[Source records — start]
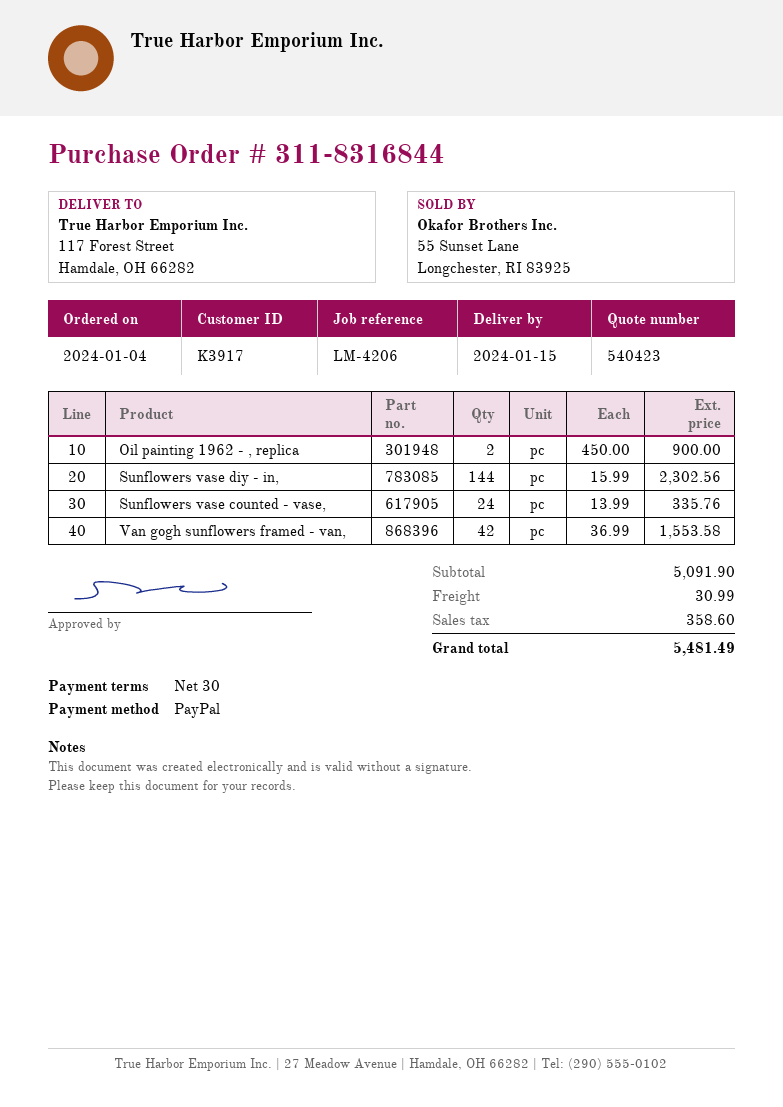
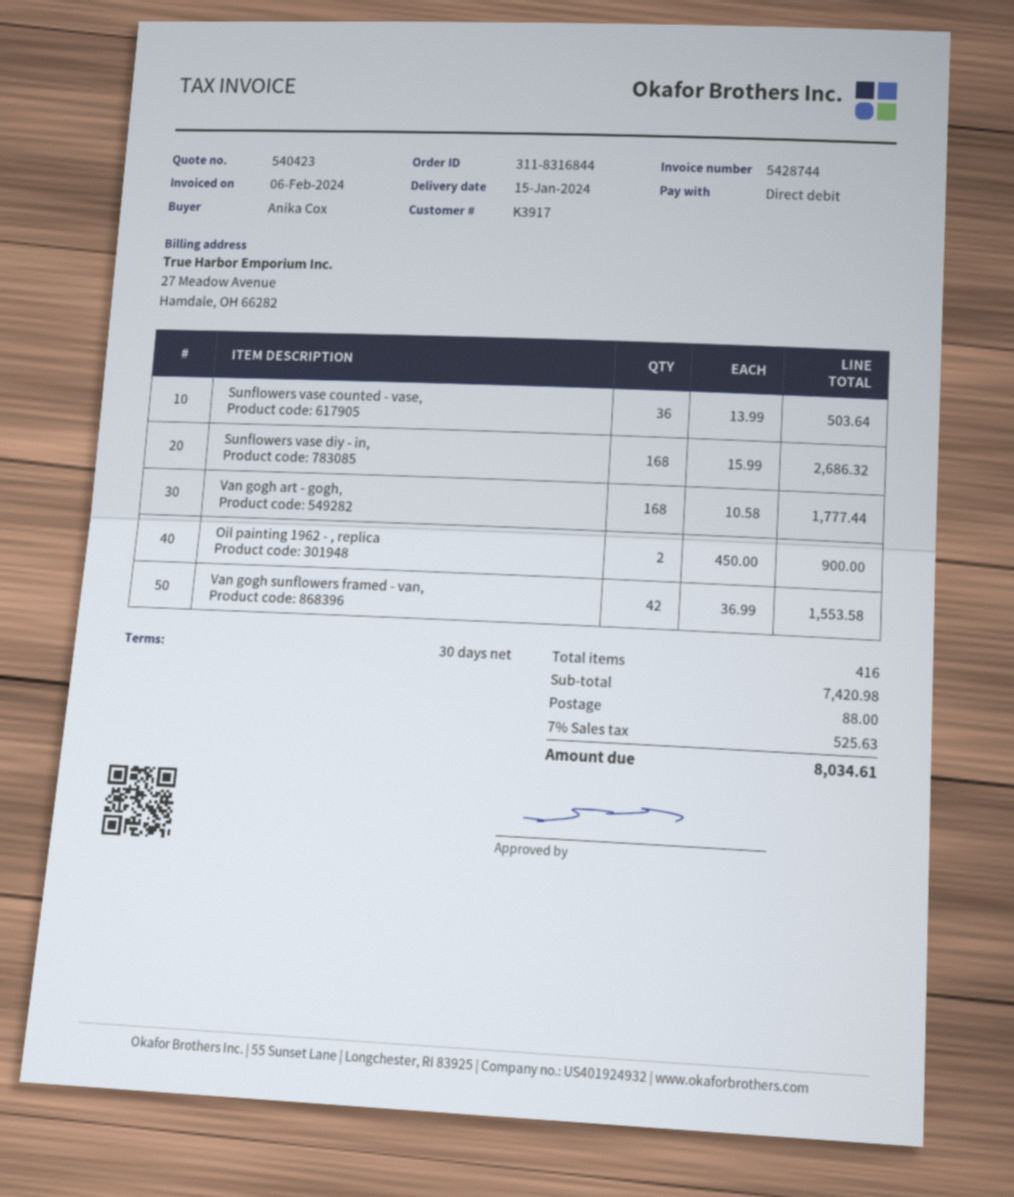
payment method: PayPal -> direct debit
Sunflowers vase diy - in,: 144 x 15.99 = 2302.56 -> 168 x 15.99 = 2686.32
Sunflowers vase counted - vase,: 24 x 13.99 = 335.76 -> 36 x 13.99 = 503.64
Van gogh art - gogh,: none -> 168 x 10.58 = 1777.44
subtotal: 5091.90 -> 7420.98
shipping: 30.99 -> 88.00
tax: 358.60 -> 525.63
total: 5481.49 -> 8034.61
[Source records — finish]
Work item: Write out the data exactly, and exclude every picture it holds.

Answer to the exercise:
payment method: PayPal -> direct debit
Sunflowers vase diy - in,: 144 x 15.99 = 2302.56 -> 168 x 15.99 = 2686.32
Sunflowers vase counted - vase,: 24 x 13.99 = 335.76 -> 36 x 13.99 = 503.64
Van gogh art - gogh,: none -> 168 x 10.58 = 1777.44
subtotal: 5091.90 -> 7420.98
shipping: 30.99 -> 88.00
tax: 358.60 -> 525.63
total: 5481.49 -> 8034.61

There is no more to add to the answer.